# rehome: cute bunny needs new home in collinsville il



## lovemykidz3 (Nov 25, 2008)

*Due to $ problems we have to rehome r 2 bunnies Doppler and Radar. We have found a great home for Radar but still need one for doppler. she is 4mo old. she is a mixed breed. Her mom was a black lop and the dad was some sort of mix. She is red, brown, and black and has the coolest markings! She is so soft! I have never felt anything so soft! She comes w/ her cage, water bottle, favotite bin she likes to sit in and any food and beeding we have left. We use stove wood pellets as bedding and they work great! We are located in Collinsville,IL. it is across the river from St. Louis Mo.

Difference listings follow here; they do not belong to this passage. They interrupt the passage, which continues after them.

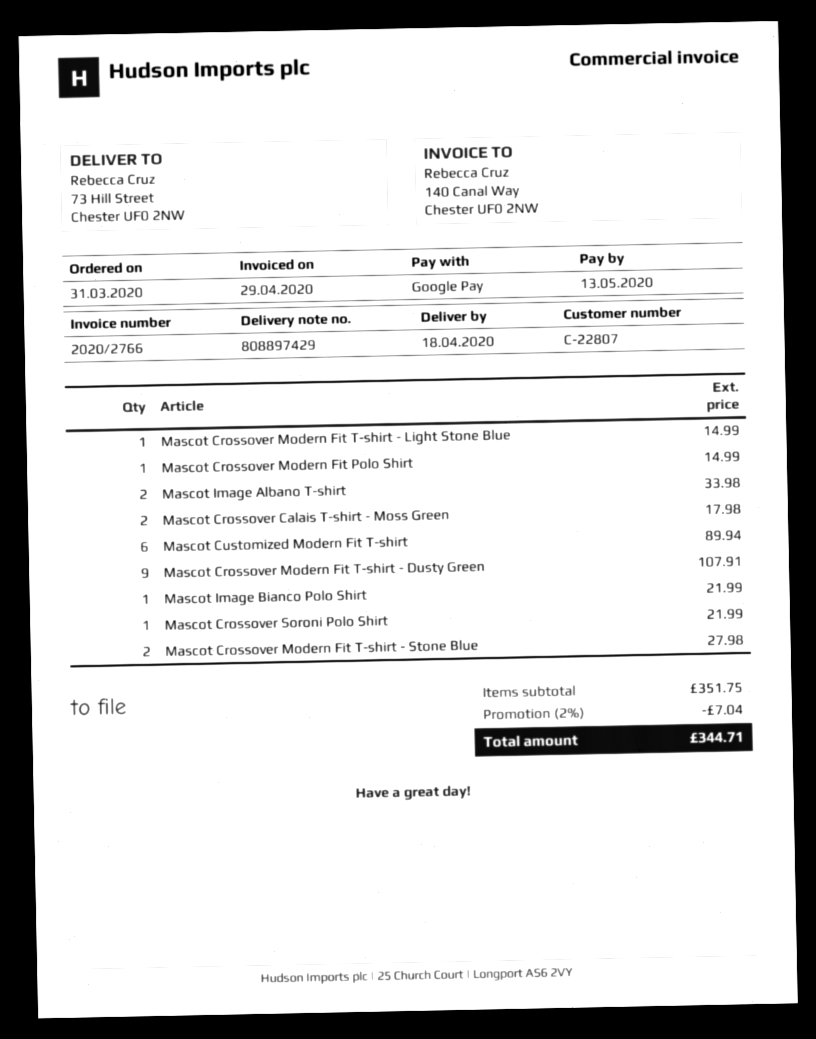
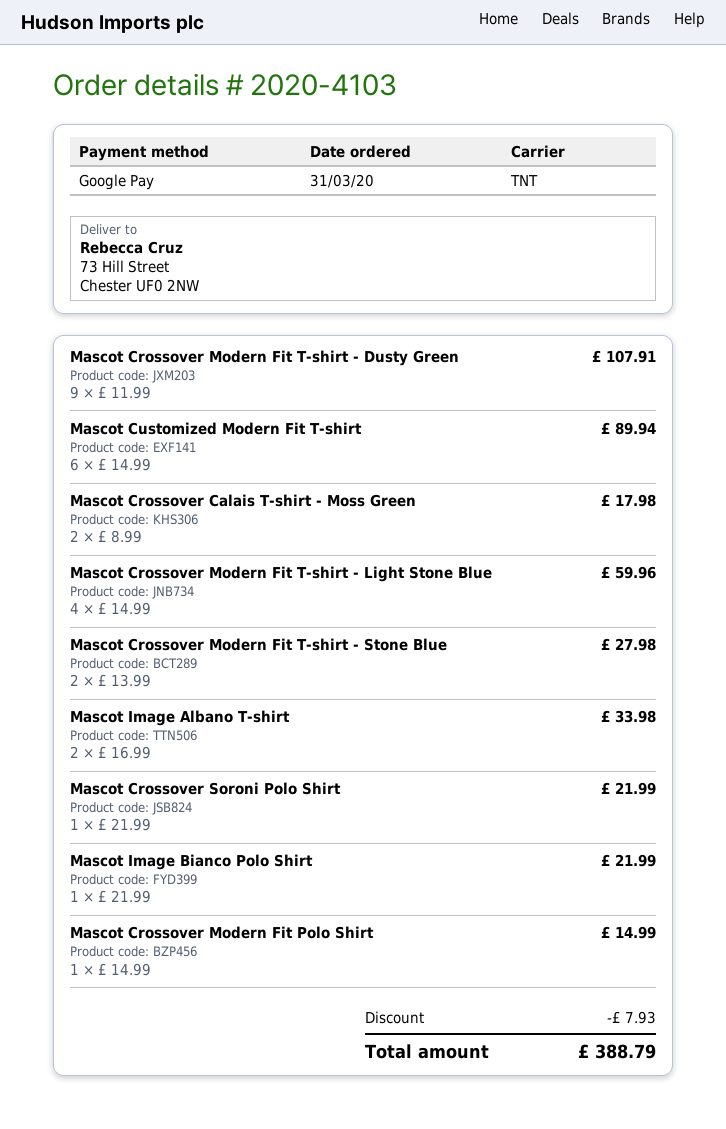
Mascot Crossover Modern Fit T-shirt - Light Stone Blue: 1 for 14.99 -> 4 for 59.96
discount: 7.04 -> 7.93
total: 344.71 -> 388.79

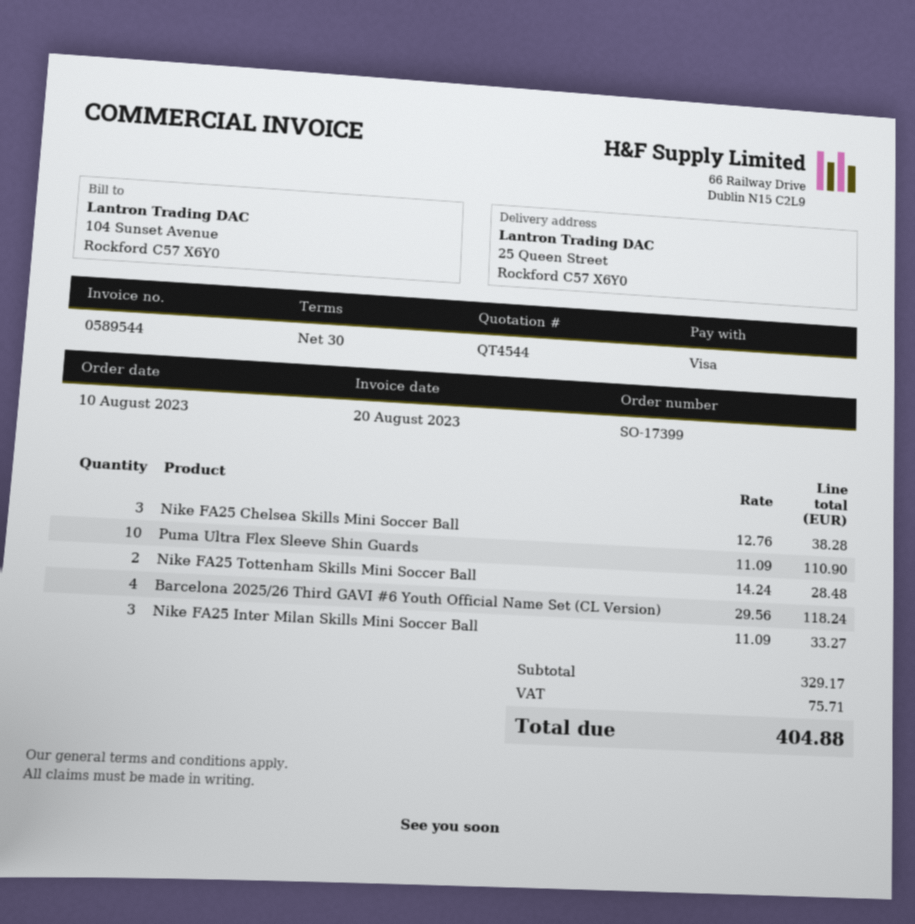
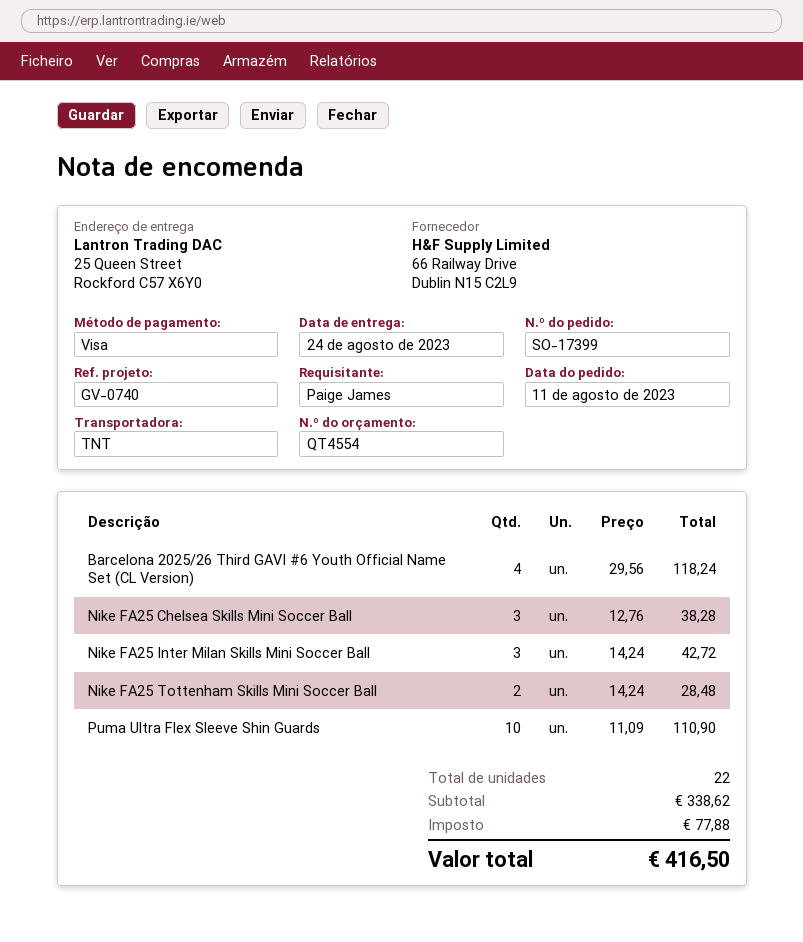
quote number: QT4544 -> QT4554
order date: 2023-08-10 -> 2023-08-11
Nike FA25 Inter Milan Skills Mini Soccer Ball: 3 x 11.09 = 33.27 -> 3 x 14.24 = 42.72
subtotal: 329.17 -> 338.62
tax: 75.71 -> 77.88
total: 404.88 -> 416.50

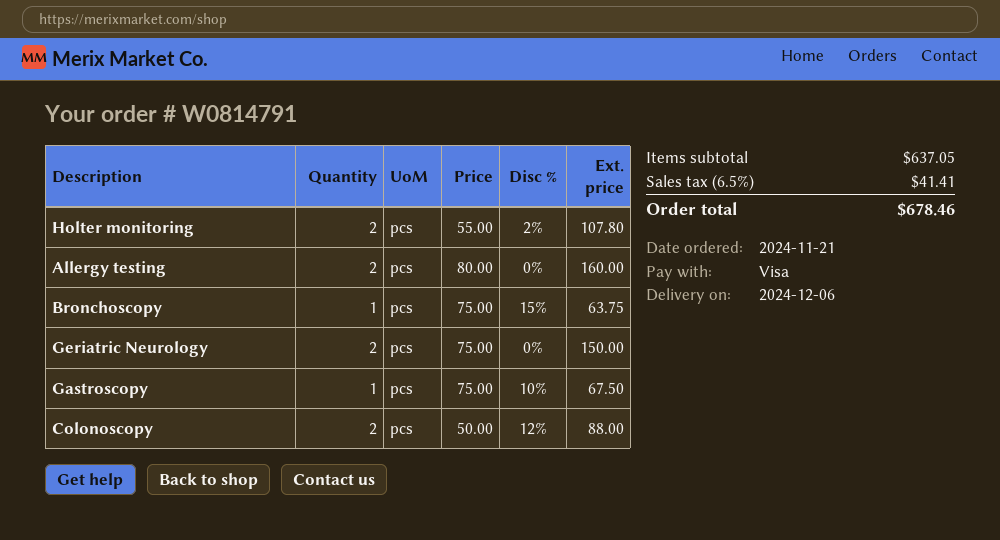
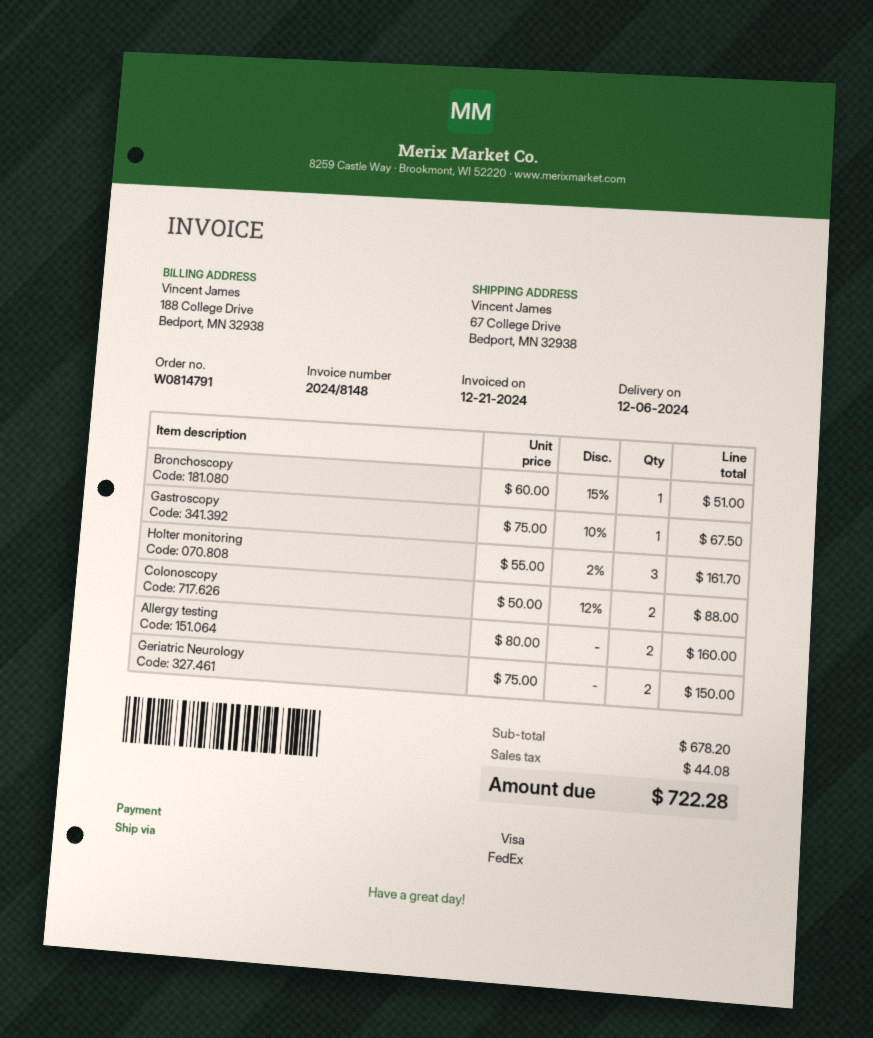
Holter monitoring: 2 x 55.00 - 2% = 107.80 -> 3 x 55.00 - 2% = 161.70
Bronchoscopy: 1 x 75.00 - 15% = 63.75 -> 1 x 60.00 - 15% = 51.00
subtotal: 637.05 -> 678.20
tax: 41.41 -> 44.08
total: 678.46 -> 722.28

Thank you,*


*












*




* Becky and Doppler*


----------



## gentle giants (Nov 25, 2008)

Do you have a picture of Doppler? Is she spayed?

ETA: Ok, I just realized you said she is only four months, so she wouldn't be spayed yet then. A picture would still bo a good idea, though, LOL.


----------



## lovemykidz3 (Nov 25, 2008)

yes I have a bunch of pics...ummm how do I post them? I am new here.:?


----------



## Flashy (Nov 25, 2008)

http://www.rabbitsonline.net/view_topic.php?id=25443&forum_id=66


----------



## TreasuredFriend (Nov 26, 2008)

A harlequin rex. Very, very beautiful.


----------